Decreased expression of myotonic dystrophy protein kinase and disorganization of sarcoplasmic reticulum in skeletal muscle of myotonic dystrophy.

Pathological expression of myotonic'dystrophy protein kinase (DMPK) in skeletal muscle of myotonic dystrophy (DM) was studied by Western blot analysis, immunohistochemistry, and immunoelectron microscopy of DMPK. Western blot analysis showed that DMPK protein in DM skeletal muscles dramatically decreased. DMPK-positive muscle fibers showed typical DM pathological changes such as type I atrophy, central nuclei, nuclear chains, and sarcoplasmic masses. In degenerated DMPK-positive muscle fibers, cross-striated bands disappeared, and irregular granular DMPK-positive materials appeared in sarcoplasm. By immunoelectron microscopy, DMPK was localized in the terminal cisternae of the sarcoplasmic reticulum (SR) in DM muscle.

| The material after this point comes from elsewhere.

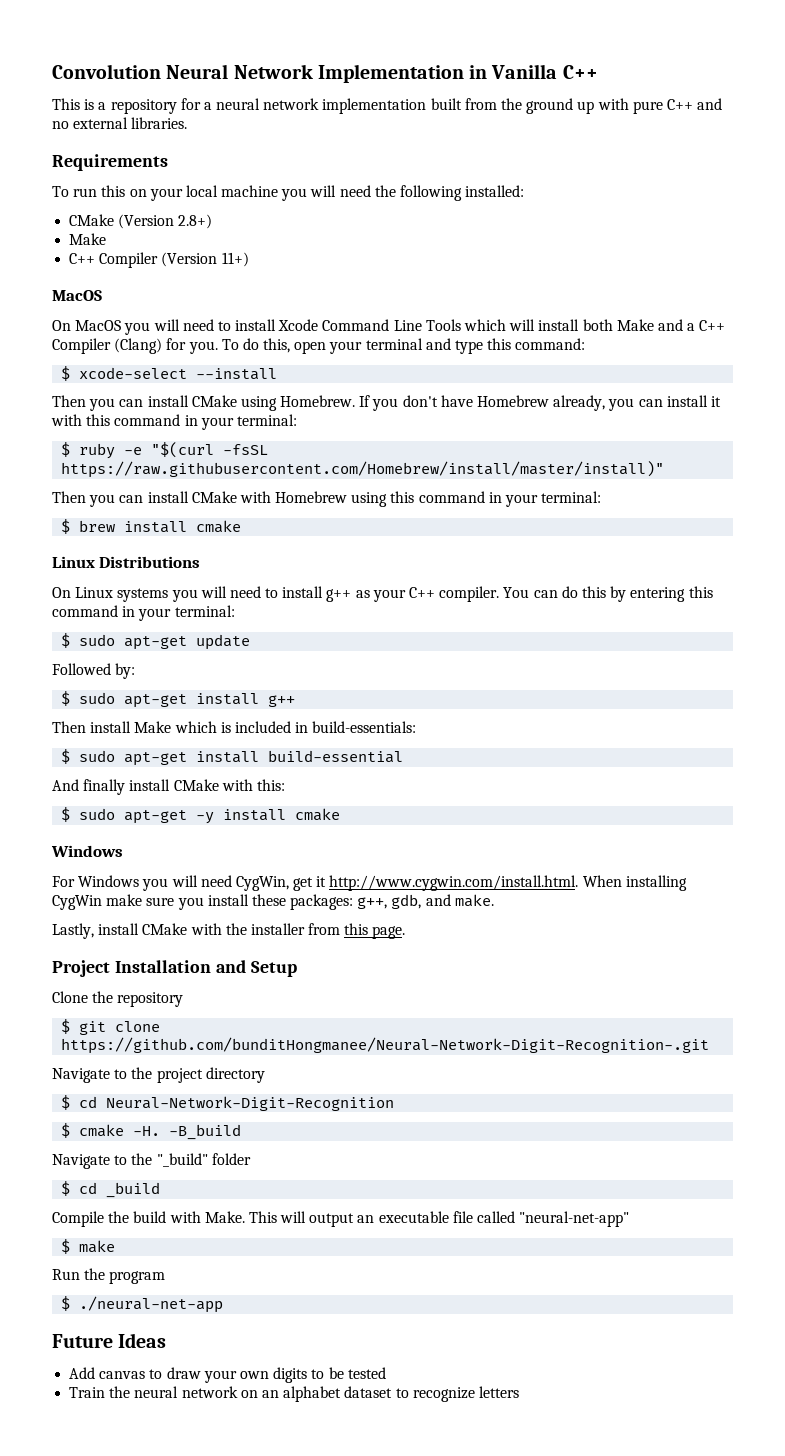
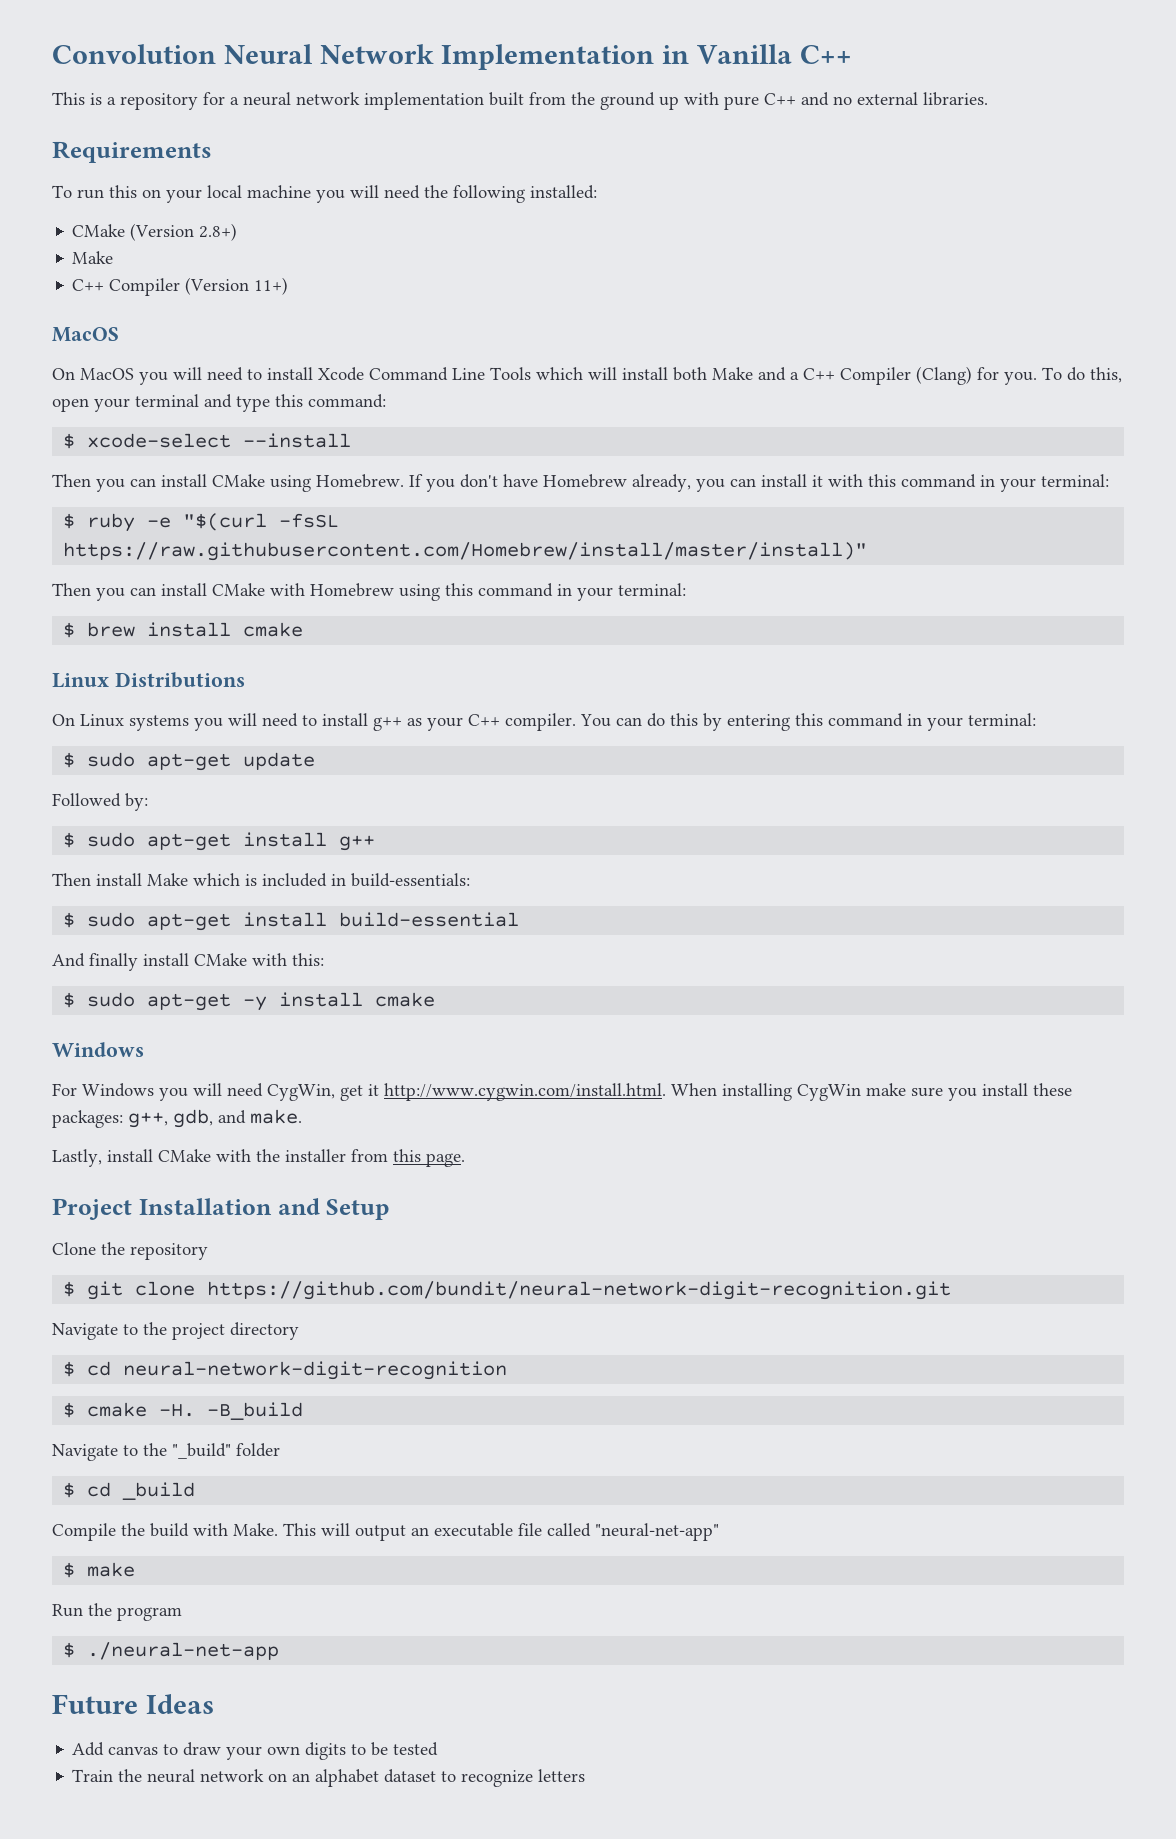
- $ git clone https://github.com/bunditHongmanee/Neural-Network-Digit-Recognition-.git
+ $ git clone https://github.com/bundit/neural-network-digit-recognition.git
- $ cd Neural-Network-Digit-Recognition
+ $ cd neural-network-digit-recognition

Swollen DMPK-positive SRs were detected between well preserved myofibrils in the early stage of DM muscle degeneration, and degenerated intramembranous structures with DMPK and an accumulation of mitochondria were observed between disorganized myofibrils in degenerated DM muscle. We concluded that SR is the primary site of the degeneration of DM skeletal muscle and that the decreased DMPK might cause dysregulation of intracellular calcium metabolism, which is followed by DM muscle degeneration.